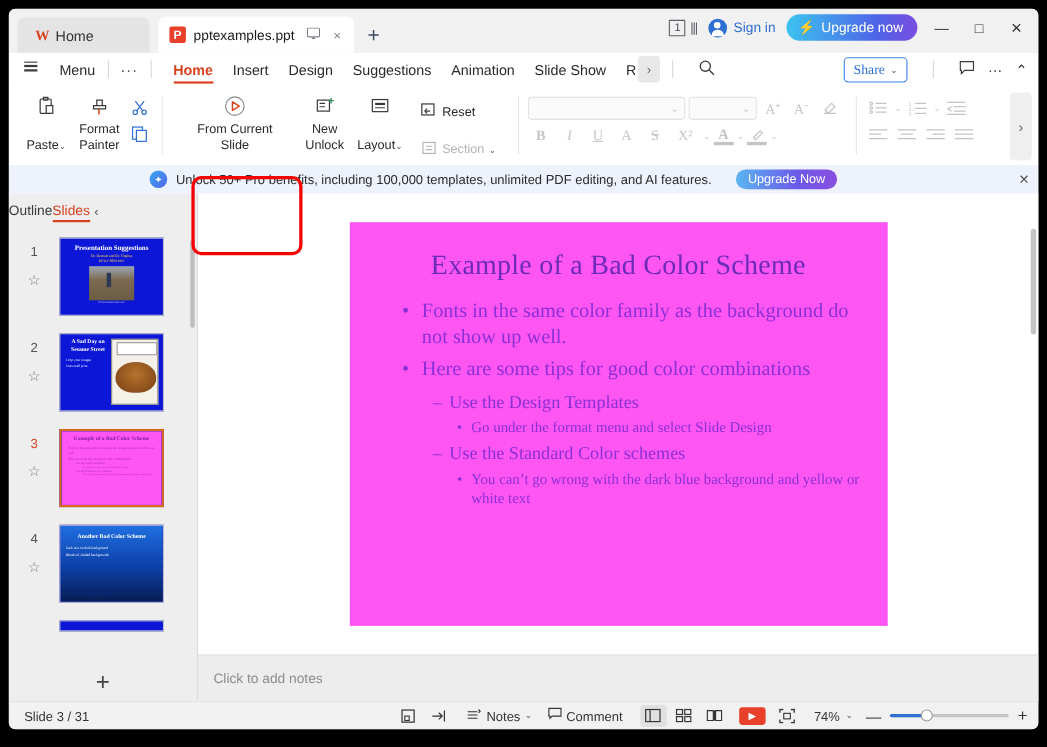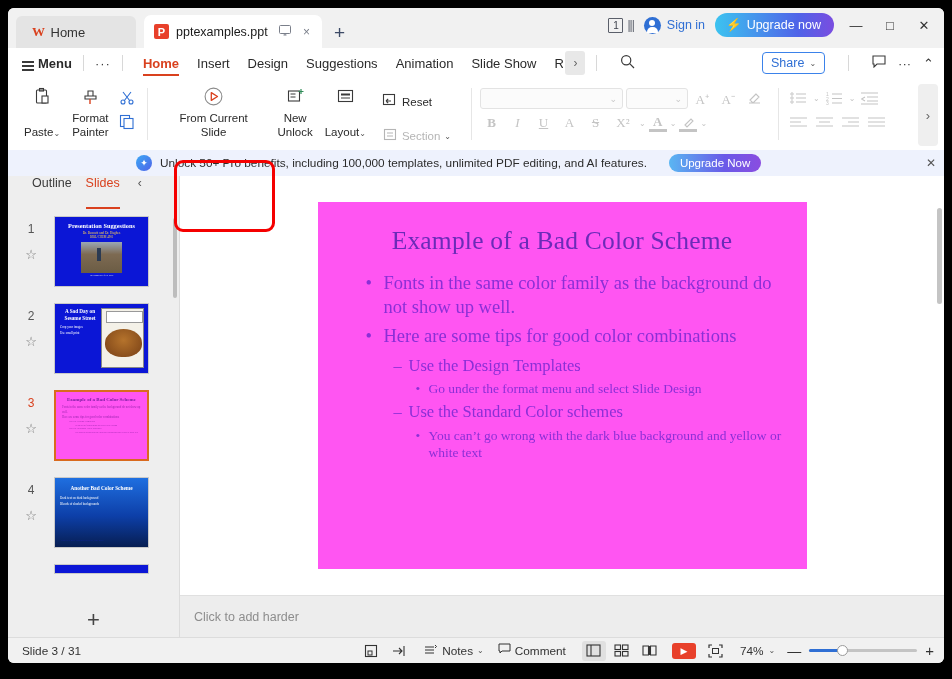--- a/index.html
+++ b/index.html
@@ -80,21 +80,21 @@
     border: none; cursor: pointer; font-family: "Liberation Sans", sans-serif;
   }
   .winBtn { color: #333; font-size: 13px; width: 24px; text-align: center; cursor: pointer; }
 
   
   .menubar {
     height: 30px; min-height: 30px; background: #fff;
     display: flex; align-items: center; position: relative;
     padding-left: 14px; font-size: 13px; color: #2a2a2a;
   }
-  .menuBtn { display: flex; align-items: flex-end; gap: 4px; cursor: pointer; font-weight: bold; }
+  .menuBtn { display: flex; align-items: flex-start; gap: 20px; cursor: pointer; }
   .hamburger { display: inline-flex; flex-direction: column; gap: 2.5px; }
   .hamburger i { display: block; width: 12px; height: 1.4px; background: #3a3a3a; }
   .vsep { width: 1px; height: 16px; background: #d8d8d8; margin: 0 11px; }
   .dots { color: #3a3a3a; letter-spacing: 1px; font-size: 13px; cursor: pointer; }
   .rtab {
     padding: 4px 9px 3px; cursor: pointer; position: relative;
     white-space: nowrap;
   }
   .rtab.active { color: #d9411e; font-weight: bold; }
   .rtab.active::after {
@@ -107,21 +107,21 @@
     display: flex; align-items: center; justify-content: center;
     color: #666; font-size: 12px; cursor: pointer; margin-left: 2px;
   }
   .searchIcon { margin-left: 12px; color: #3a3a3a; font-size: 15px; cursor: pointer; }
   .menuRight {
     position: absolute; right: 10px; display: flex; align-items: center; gap: 12px;
   }
   .shareBtn {
     border: 1px solid #3b82ea; color: #2f6fd4; border-radius: 4px;
     font-size: 12.5px; padding: 3px 8px; display: flex; align-items: center; gap: 5px;
-    background: #fff; cursor: pointer; font-family: Liberation Sans, sans-serif;
+    background: #fff; cursor: pointer; font-family: Liberation Serif, serif;
   }
   .miniIcon { color: #3a3a3a; font-size: 13px; cursor: pointer; }
 
   
   .ribbon {
     height: 72px; min-height: 72px; background: #fff;
     display: flex; align-items: flex-start; position: relative;
     padding: 4px 0 0 10px;
   }
   .rgroup { display: flex; align-items: flex-start; height: 66px; }
@@ -184,22 +184,22 @@
 
   
   .body { flex: 1; display: flex; min-height: 0; background: #fff; }
 
   
   .sidebar {
     width: 172px; min-width: 172px; background: #eeeeee;
     display: flex; flex-direction: column; border-right: 1px solid #dcdcdc;
   }
   .sideTabs {
-    height: 32px; min-height: 32px; display: flex; 
-    gap: 14px; padding-left: 24px; font-size: 12.5px; color: #3a3a3a;
+    height: 32px; min-height: 32px; display: flex; align-items: center;
+    font-size: 12.5px; color: #3a3a3a;
   }
   .sideTab { position: relative; cursor: pointer; padding-bottom: 3px; }
   .sideTab.active { color: #d9411e; }
   .sideTab.active::after {
     content: ""; position: absolute; left: 0; right: 0; bottom: -1px;
     height: 2px; background: #d9411e;
   }
   .sideCollapse { color: #555; font-size: 12px; margin-left: 4px; cursor: pointer; }
   .thumbs { flex: 1; overflow: hidden; position: relative; padding-top: 8px; }
   .thumbRow { display: flex; align-items: flex-start; padding: 0 0 16px 0; }
@@ -731,21 +731,21 @@
           <div class="bl l2">
             <span class="bullet">–</span>
             <span>Use the Standard Color schemes</span>
           </div>
           <div class="bl l3">
             <span class="bullet">•</span>
             <span>You can’t go wrong with the dark blue background and yellow or white text</span>
           </div>
         </div>
       </div>
-      <div class="notes">Click to add harder</div>
+      <div class="notes">Click to add notes</div>
     </div>
   </div>
 
   <div class="status">
     <span>Slide 3 / 31</span>
     <span class="spacer"></span>
 
     <span class="viewBtn">
       <svg width="14" height="14" viewBox="0 0 14 14">
           <rect x="1.5" y="1.5" width="11" height="11" fill="none" stroke="#333" stroke-width="1.1"></rect>

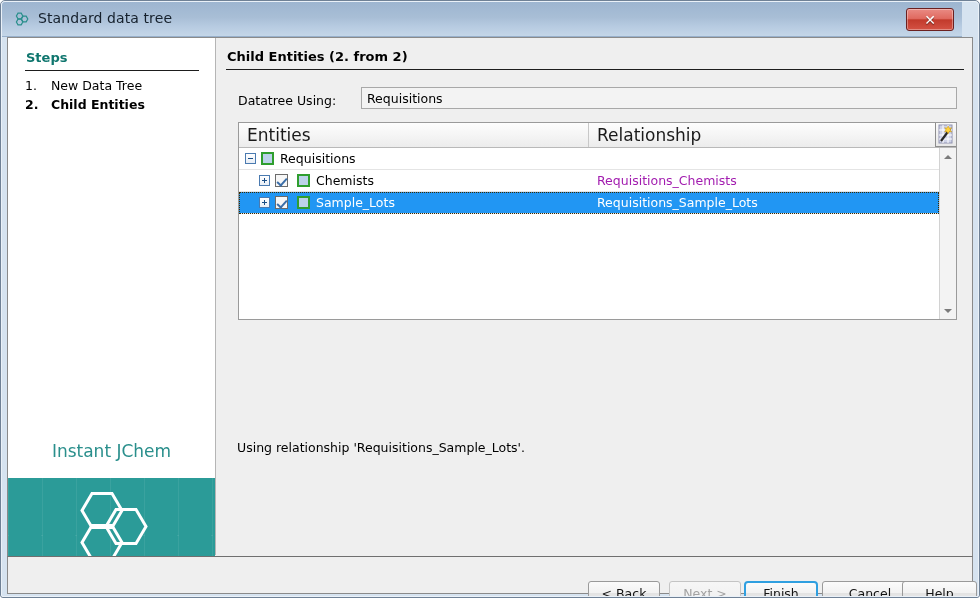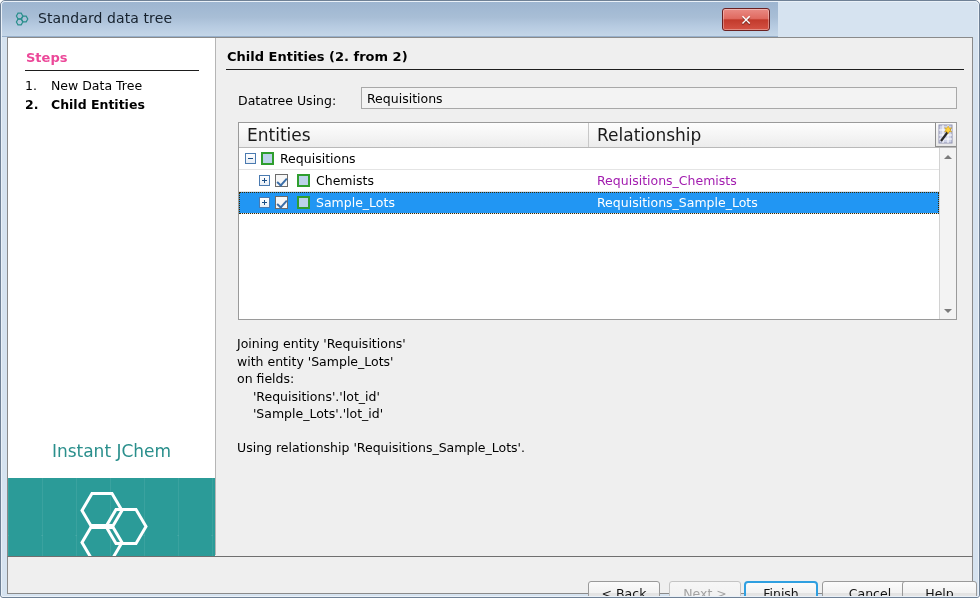--- a/index.html
+++ b/index.html
@@ -34,21 +34,21 @@
     box-sizing: border-box;
     border: 1px solid #eaf1f8;
     border-radius: 4px 4px 2px 2px;
     overflow: hidden;
   }
 
   
   .titlebar {
     position: absolute;
     left: 0; top: 0;
-    width: 776px;
+    width: 960px;
     height: 34px;
     background: linear-gradient(to bottom, #9db5d0 0%, #a8bed6 45%, #b7cbe1 72%, #c4d6e8 100%);
     border-bottom: 1px solid #98b0cb;
   }
   .title-icon {
     position: absolute;
     left: 11px; top: 8px;
     width: 18px; height: 18px;
   }
   .title-text {
@@ -101,21 +101,21 @@
     width: 208px; height: 517px;
     background: #ffffff;
     border-right: 1px solid #b5b5b5;
     box-sizing: border-box;
   }
   .steps-title {
     position: absolute;
     left: 18px; top: 12px;
     font-size: 13px;
     font-weight: bold;
-    color: #ec4899;
+    color: #0f766e;
   }
   .steps-rule {
     position: absolute;
     left: 17px; top: 32px;
     width: 174px; height: 0;
     border-top: 1px solid #1d1d1d;
   }
   .steps-list {
     position: absolute;
     left: 17px; top: 40px;
@@ -546,25 +546,20 @@
         <div class="vscroll">
           <div class="sb-arrow up">
                 <span class="tri-up"></span>
               </div>
           <div class="sb-arrow down">
                 <span class="tri-down"></span>
               </div>
         </div>
       </div>
 
-      <div class="desc">Joining entity 'Requisitions'
-with entity 'Sample_Lots'
-on fields:
-    'Requisitions'.'lot_id'
-    'Sample_Lots'.'lot_id'</div>
       <div class="desc-2">Using relationship 'Requisitions_Sample_Lots'.</div>
     </div>
 
   </div>
 
   <div class="footer">
     <button class="btn" id="btn-back">
       <span>&lt; Back</span>
     </button>
     <button class="btn disabled" id="btn-next" disabled="">

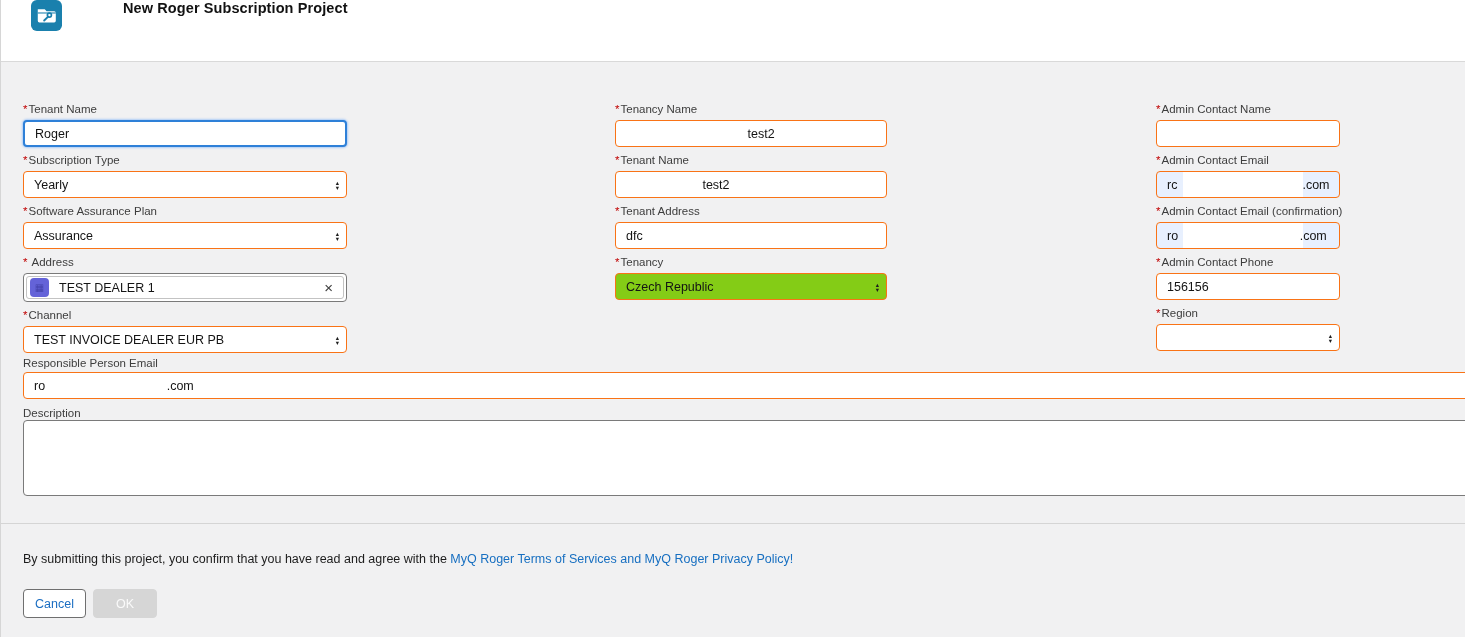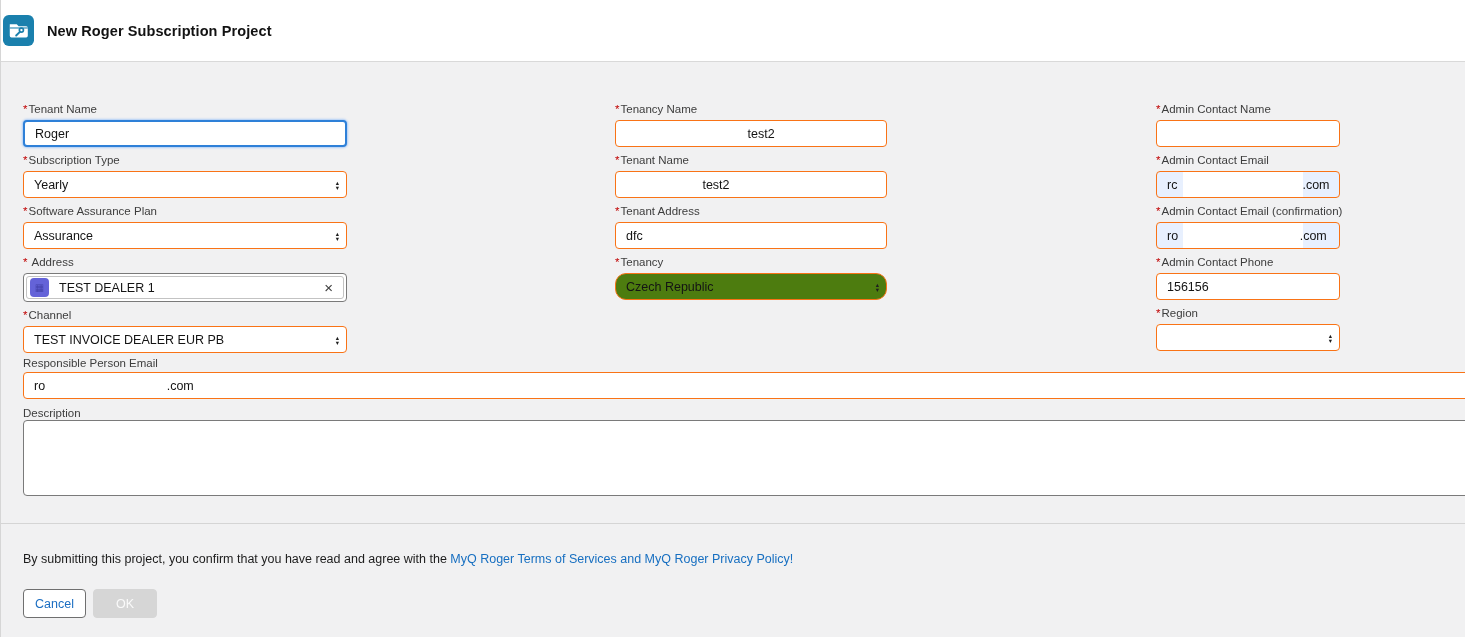--- a/index.html
+++ b/index.html
@@ -5,21 +5,21 @@
   * { margin:0; padding:0; box-sizing:border-box; }
   html,body { width:1465px; height:637px; overflow:hidden; }
   body {
     font-family:"Liberation Sans","DejaVu Sans",sans-serif;
     background:#f1f1f2;
     border-left:1px solid #d6d6d6;
   }
   
   .header {
     height:62px; background:#ffffff; border-bottom:1px solid #d9d9d9;
-    display:flex; align-items:center; padding-left:2px;
+    display:flex; padding-left:30px;gap:48px;
   }
   .app-icon { width:31px; height:31px; margin-right:13px; flex:0 0 auto; }
   .title { font-size:14.5px; font-weight:700; color:#121212; letter-spacing:.1px; }
 
   
   .main { position:relative; height:574px; background:#f1f1f2; }
   .col { position:absolute; top:41px; }
   .col1 { left:22px; width:324px; }
   .col2 { left:614px; width:272px; }
   .col3 { left:1155px; width:184px; }
@@ -41,21 +41,21 @@
   }
   .selectbox {
     position:relative; display:flex; align-items:center;
     padding-right:22px; cursor:default; white-space:nowrap; overflow:hidden;
   }
   .spin {
     position:absolute; right:7px; top:50%; transform:translateY(-50%);
     display:flex; flex-direction:column; align-items:center;
     font-size:6.5px; line-height:5.5px; color:#1f1f1f;
   }
-  .autofill { background:#4d7c0f;border-radius:11px; }
+  .autofill { background:#84cc16; }
   .redacted { background:linear-gradient(90deg,#e8f0fe 0 26px,#ffffff 26px 146px,#e8f0fe 146px 100%); }
 
   
   .dealer-outer {
     height:29px; border:1px solid #7a7a7a; border-radius:4px; background:#fff; padding:2px;
   }
   .dealer-inner {
     height:100%; border:1px solid #c3c3c3; border-radius:3px;
     display:flex; align-items:center; padding:0 9px 0 3px; gap:10px;
   }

__________

• _WORK TO COMPLETE_: Filter these records, keeping every line where the word "spacing" occurs.

• _EXPECTED OUTPUT_:
   .dots { color: #3a3a3a; letter-spacing: 1px; font-size: 13px; cursor: pointer; }
   .title { font-size:14.5px; font-weight:700; color:#121212; letter-spacing:.1px; }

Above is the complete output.